Using the Filters on the left, you can narrow the data down to a specific geography and year. You may get no results if either the geographic area or the ethnic or racial group is too small. Besides table S0201, additional detailed tables appear for a few, isolated years (the most recent being 2021).

Dominican Population in NYC — Selected Population Profile for Dominicans in NYC

A more formal approach, which is better for seeing and understanding the full set of possibilities for ethnic groups and their data availability:

At data.census.gov, search for S0201, and select that table. You’ll get the totals for the entire US.
Using the filters on the left, choose Race and Ethnicity – then a racial or ethnic group – then a detailed race or group – then specific categories until you reach a final menu. This gives you the US-wide table for that group (if available).
Alternatively – you could choose Populations and People – Ancestry instead of Race to filter for certain groups. See my explanation below.
Use the filters again to select a specific geographic area (if available) and years.

With either approach, once you have your table, click the More Tools button (…) and download the data. Alternatively, like all of the ACS tables S0201 can be accessed via the Census Bureau’s API.

Filter by Race and Detailed Group — Filter Menu for Race and Ethnicity – Detailed Options

Where does this data come from? It can be generated from several questions on the ACS survey: Hispanic and Race (respectively, with respondents self-identifying a category), Place of Birth (specifically captures first-generation immigrants), and Ancestry (an open ended question about who your ancestors were).
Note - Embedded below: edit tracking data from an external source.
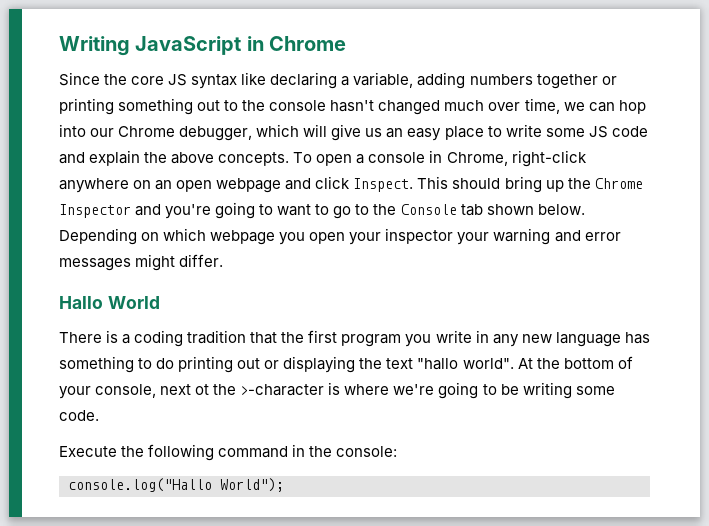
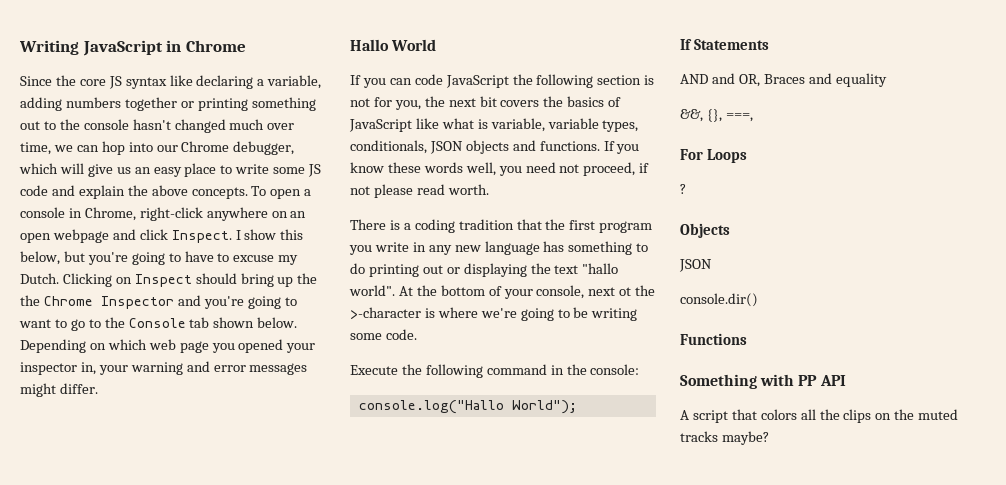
[417,176,449,189] This -> [235,229,304,240] [20,251,299,265] [20,273,192,287] I show this below, but you're going to have to excuse my Dutch. Clicking on Inspect
(591, 183) none -> [20,295,40,306] the
[210,230,346,245] webpage you open -> [148,339,284,353] web page you opened
(454, 236) none -> [80,362,96,375] in,
(160, 302) none -> [350,74,655,88] [350,96,622,110] [349,118,639,132] [350,140,640,154] [350,162,650,176] [350,184,489,198] // If you can code JavaScript the following section is not for you, the next bit covers the basics of JavaScript like what is variable, variable types, conditionals, JSON objects and functions. If you know these words well, you need not proceed, if not please read worth.
(284, 485) none -> [680,39,769,50] [680,73,887,87] [680,109,753,122] [680,149,747,163] [680,184,686,194] [680,223,730,238] [679,259,712,272] [680,293,758,307] [680,333,747,345] [680,374,846,389] [680,409,959,423] [680,431,769,445] // If Statements // AND and OR, Braces and equality // &&, {}, ===, // For Loops // ? // Objects // JSON // console.dir() // Functions // Something with PP API // A script that colors all the clips on the muted tracks maybe?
The documentation I found provided just a cursory overview. I discovered additional information that describes recent changes in the race and ancestry questions. Persons identifying as Native American, Asian, or Pacific Islander as a race, or as Hispanic as an ethnicity, have long been able to check or write in a specific ethnic, national, or tribal group (Chinese, Japanese, Cuban, Mexican, Samoan, Apache, etc). People who identified as Black or White did not have this option until the 2020 census, and it looks like the ACS is now catching up with this. This page links to a document that provides an overview of the overlap between race and ancestry in different ACS tables.

The final paragraph in that document describes table S0201, which I’ll quote here in full:

Table S0201 is iterated by both race and ancestry groups. Group names containing the words “alone” or “alone or in any combination” are based on race data, while group names without “alone” or “alone or in any combination” are based on ancestry data. For example, “German alone or in any combination” refers to people who reported one or more responses to the race question such as only German or German and Austrian. “German” (without any further text in the group name) refers to people who reported German in response to the ancestry question.
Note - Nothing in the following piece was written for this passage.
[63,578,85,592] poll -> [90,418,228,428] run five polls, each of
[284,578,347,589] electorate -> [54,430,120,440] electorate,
For example, when I used my first approach and simply searched for Nigerians as a group, the name appeared in the 2024 ACS table simply as Nigerian. This indicates that the data was drawn from the ancestry question. I was also able to flip back to earlier years. But in my second approach, when I searched for the table by its ID number and subsequently chose a racial group, the name appeared as Nigerian (Nigeria) alone, which means the data came from the race table. I couldn’t flip back to earlier periods, as Nigerian wasn’t captured in the race question prior to 2024.

Consider the screenshot below to evaluate the differences. Nigerian alone indicates people who chose just one race (Black) and wrote in Nigerian under their race. Nigerian alone or in any combination indicates any person who wrote Nigerian as a race, could be Black and Nigerian, or Black and White and Nigerian, etc. Finally, Nigerian refers to the ancestry question, where people are asked to identify who their ancestors are, regardless of whether they or their parents have a direct connection to the given place where that group originates.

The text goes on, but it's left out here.